As a conclusion, I would say that this is a brilliant example of how good intentions can lead to a bad impact. Yes, we need science and a scientific approach. But stuttering is so complex (due to its neurobiological and biopsychosocial nature) that a commonly used scientific approaches to intervention such as random control trials are like minefields of statistics, biases, and more. In my experience, no professional stuttering expert has the statistical, mathematical, and scientific mind in combination with good funding and a control of the experimental subjects necessary to conduct these trials rigorously. So necessarily, the results look good but they are hollow. And the results to the clinicians, politicians, and public good enough to make a political choice. I think they do not.

So I say: Let us educate clinicians to become expert on stuttering and let them decide what they want to use. They need to feel comfortable to be focused and motivated to treat children.

6 comments:

Jill Saunders said...

Dr. Weidig,
I do not support the petition because they shouldn't be the ones deciding how people get treatment. You also said you do not agree with it, so what do you mean by saying that you support them as a matter of principle?

Tom Weidig said...

>> I do not support the petition because they shouldn't be the ones deciding how people get treatment.

But how else should decide? Should you decide that only one treatment is valid?

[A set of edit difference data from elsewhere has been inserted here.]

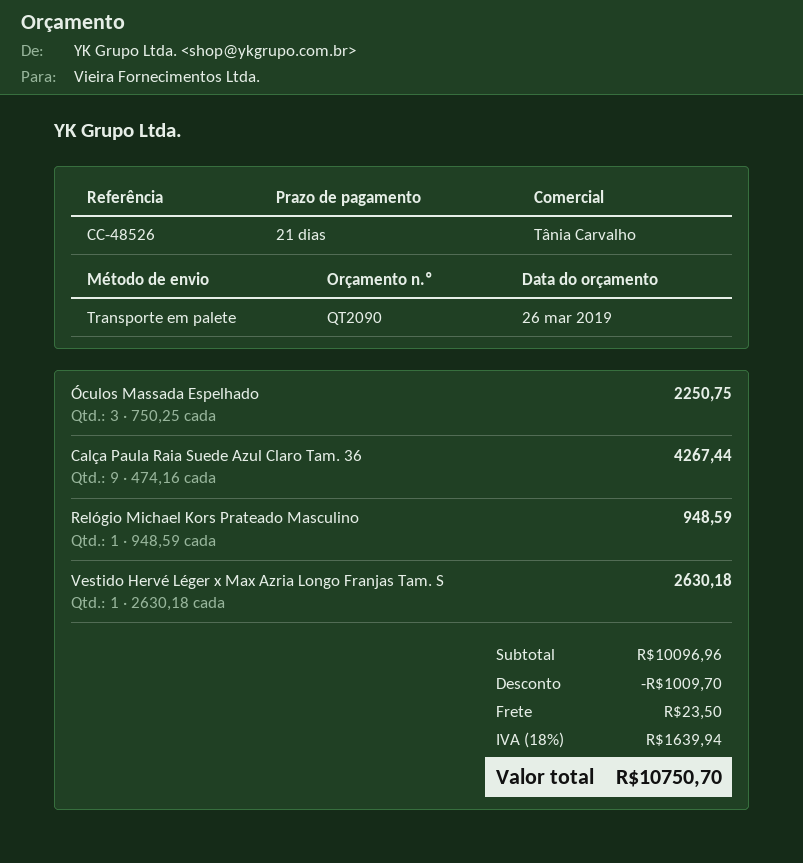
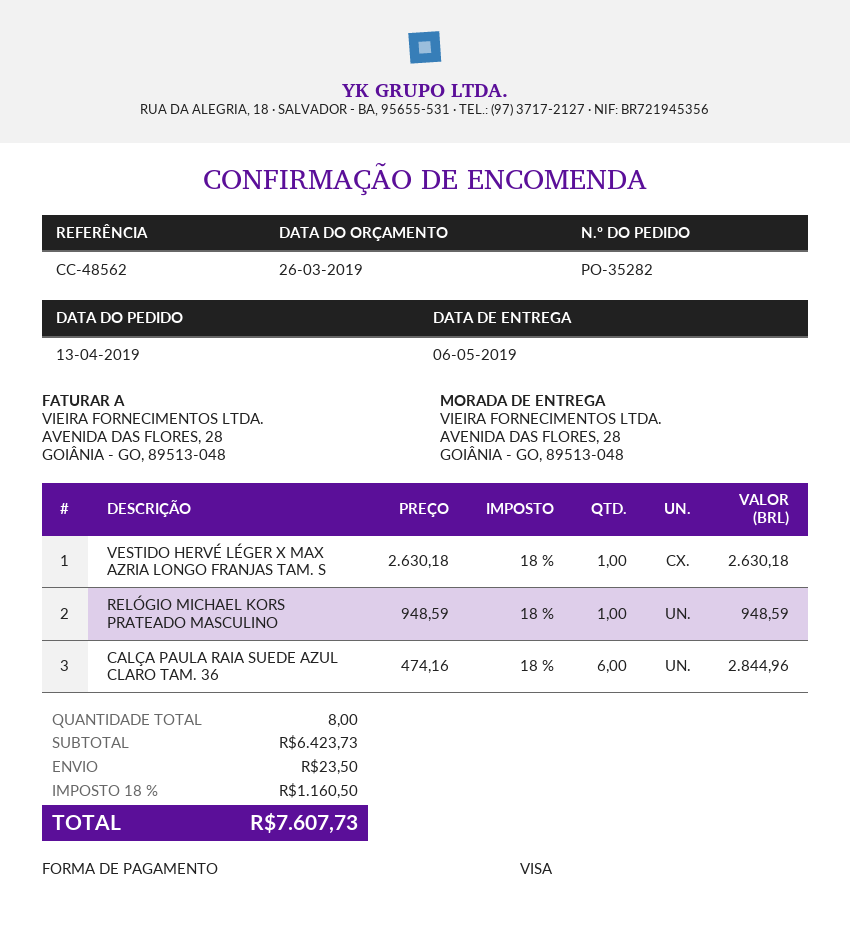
reference: CC-48526 -> CC-48562
Óculos Massada Espelhado: 3 x 750.25 = 2250.75 -> none
Calça Paula Raia Suede Azul Claro Tam. 36: 9 x 474.16 = 4267.44 -> 6 x 474.16 = 2844.96
subtotal: 10096.96 -> 6423.73
discount: 1009.70 -> none
tax: 18% = 1639.94 -> 18% = 1160.50
total: 10750.70 -> 7607.73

>> You also said you do not agree with it, so what do you mean by saying that you support them as a matter of principle?

I said I do not agree that "other studies have shown that other treatment approaches are effective." I hold the belief that no treatment has been shown clearly effective and clearly better than any other treatment. Therefore, I am against choosing only Lidcombe as a treatment option.

Brooke Leiman said...

Jill- I believe you misread what Tom wrote. He supports Craig's petition against SPA's proposal. He went on to say he didn't agree with everything Craig stated but that he supports him on a matter of principle. I think you were interpreting it as if he was supporting the SPA proposal, which I do not believe is the case.

Tom Weidig said...

@Brooke: Yes, that's correct. I support the petition because I believe that no one treatment approach has shown to be significantly better than another one. However, I also did say that the petition assumes that early childhood intervention treatment is very effective, which I believe has not been clearly proven.

Anonymous said...

Great post. Love your informative and honest posts - please post more

Anonymous said...

Mr. Weidig -

I must disagree with you. Dr. Scott Yaruss is a giant in the area of stuttering; his research and efficacy are indisputable.

You should speak with him before you discredit him.